What Oleg found were destroyed forests, polluted rivers, dead lakes and decimated off shore fisheries, all the result of Shell's careless construction of the pipe network and other infrastructure. Shell and its partners were so arrogant about their ability to do as they pleased, they did nothing to hide their crimes and paid little attention to Mr. Mutvol. However, Mr. Mutvol paid very close attention to them.
By September 2006, construction was halted and an accounting was begun. What is the value of a tree? Of a salmon? Of a Gray Whale? What is the value of the economic life of the local people being destroyed? Tens of thousands of fishermen and their families faced disaster. Over a million tons of waste and dredging soil was dumped off sea. For this alone, Sakhalin Energy was sued and forced to pay out $110k. A pittance of a compensation.
River effects are noted as follows in the "Sakhalin Energy's muddy waters - A "few cases" where Sakhalin Energy is endangering wild salmon on Sakhalin Island":
Pilenga River: Erosion control is visible on one bank but not on the other bank of
the as of April 2006.
Mereya River: Active slope erosion and water pollution as of July 2005.
Woskresenkovka River: The clear river is threatened by the creation of a junction of
two pipeline trenches filled with mud as of December 2005.

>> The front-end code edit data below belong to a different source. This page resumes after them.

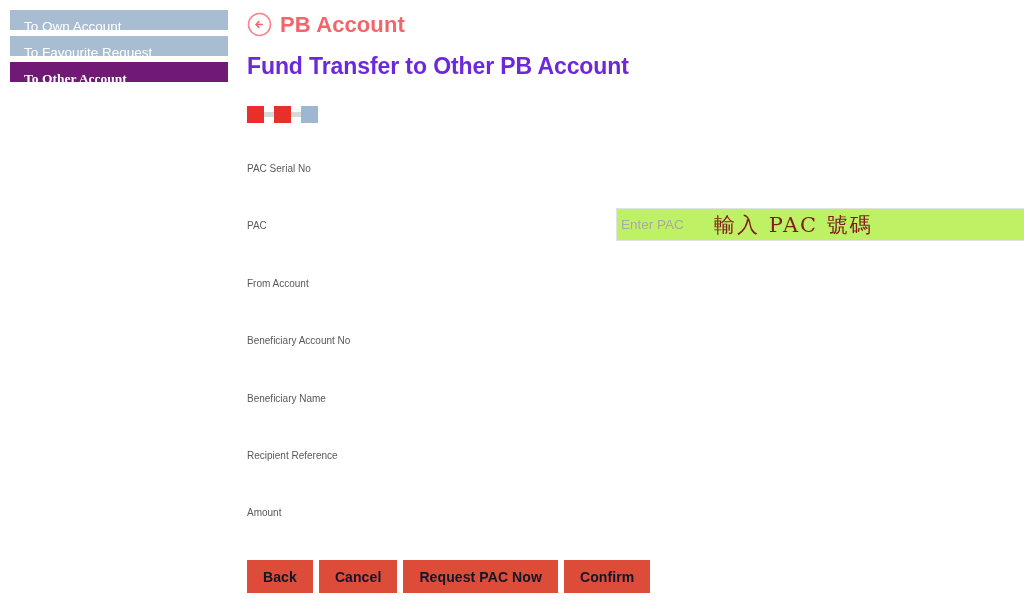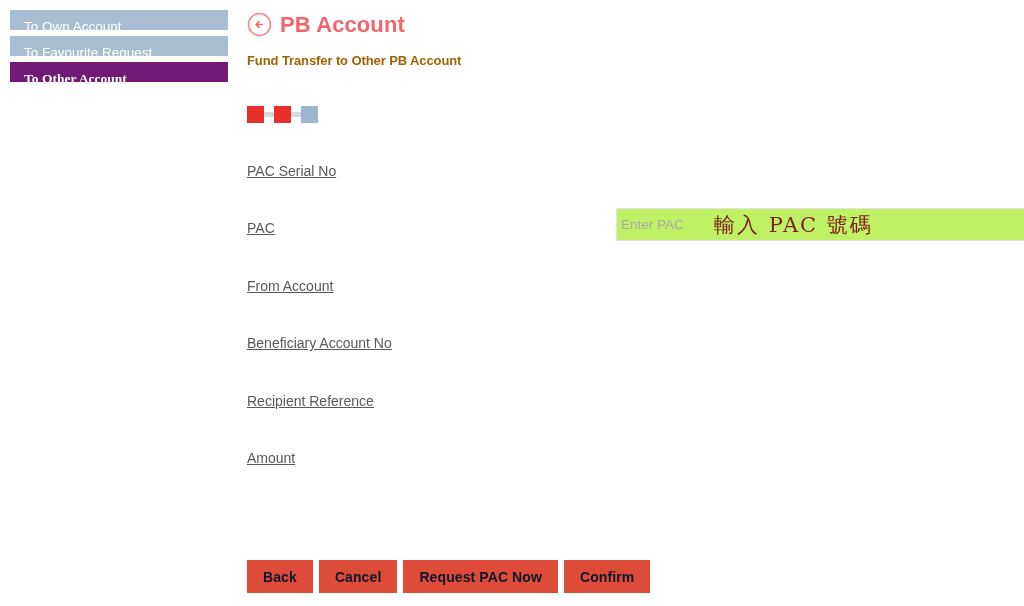--- a/index.html
+++ b/index.html
@@ -76,23 +76,23 @@
     font-size: 22px;
     font-weight: 700;
     letter-spacing: 0.1px;
     line-height: 25px;
   }
 
   .page-title {
     position: absolute;
     left: 0;
     top: 53px;
-    font-size: 13px;
+    font-size: 23px;
     font-weight: bold;
-    color: #a16207;
+    color: #6d28d9;
     letter-spacing: -0.1px;
     text-align: right;
   }
 
   
   .steps {
     position: absolute;
     left: 0;
     top: 106px;
     display: flex;
@@ -118,24 +118,23 @@
     right: 17px;
   }
   .form-row {
     position: relative;
     height: 57.4px;
   }
   .form-label {
     position: absolute;
     left: 0;
     top: 3px;
-    font-size: 14px;
+    font-size: 10px;
     color: #58595b;
     white-space: nowrap;
-    text-decoration: underline;
   }
 
   .pac-field-wrap {
     position: absolute;
     left: 324px;
     top: -9px;
     width: 436px;
     height: 33px;
   }
   .pac-input {
@@ -239,20 +238,23 @@
       </div>
 
       <div class="form-row">
         <div class="form-label">From Account</div>
       </div>
 
       <div class="form-row">
         <div class="form-label">Beneficiary Account No</div>
       </div>
 
+      <div class="form-row">
+        <div class="form-label">Beneficiary Name</div>
+      </div>
 
       <div class="form-row">
         <div class="form-label">Recipient Reference</div>
       </div>
 
       <div class="form-row">
         <div class="form-label">Amount</div>
       </div>
 
     </div>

Golubichnaya River: Normally this river would not be frozen solid in winter but the
digging of the trench has provoked the complete lack of river flow as of December
Bystraya River: The river ice is covered by soil as a result of the river crossing,
which will result in additional contamination when the ice melts as of December
Stolichnyi stream: Ploughed-up channel of spawning stream and active erosion and
silted processes as of August 2005.
This was all just the tip of the iceberg. Before the full extent could even be calculated up, Shell saw the writing on the wall. In order to get out of its responsibility to pay, it gave up control of Sakhalin-2, handing Gazprom 50% +1 vote and leaving itself 27.5%, Mitsui 12.5% and Mitsubishi 10%.
Now that one more of Yeltsin's traitorous legacies has been cleaned up, taxes are flowing in to Moscow, even as Moscow spends large sums to purchase medical equipment, upgrade the universities and rebuild the army, as well as tax breaks to get new businesses and factories opened.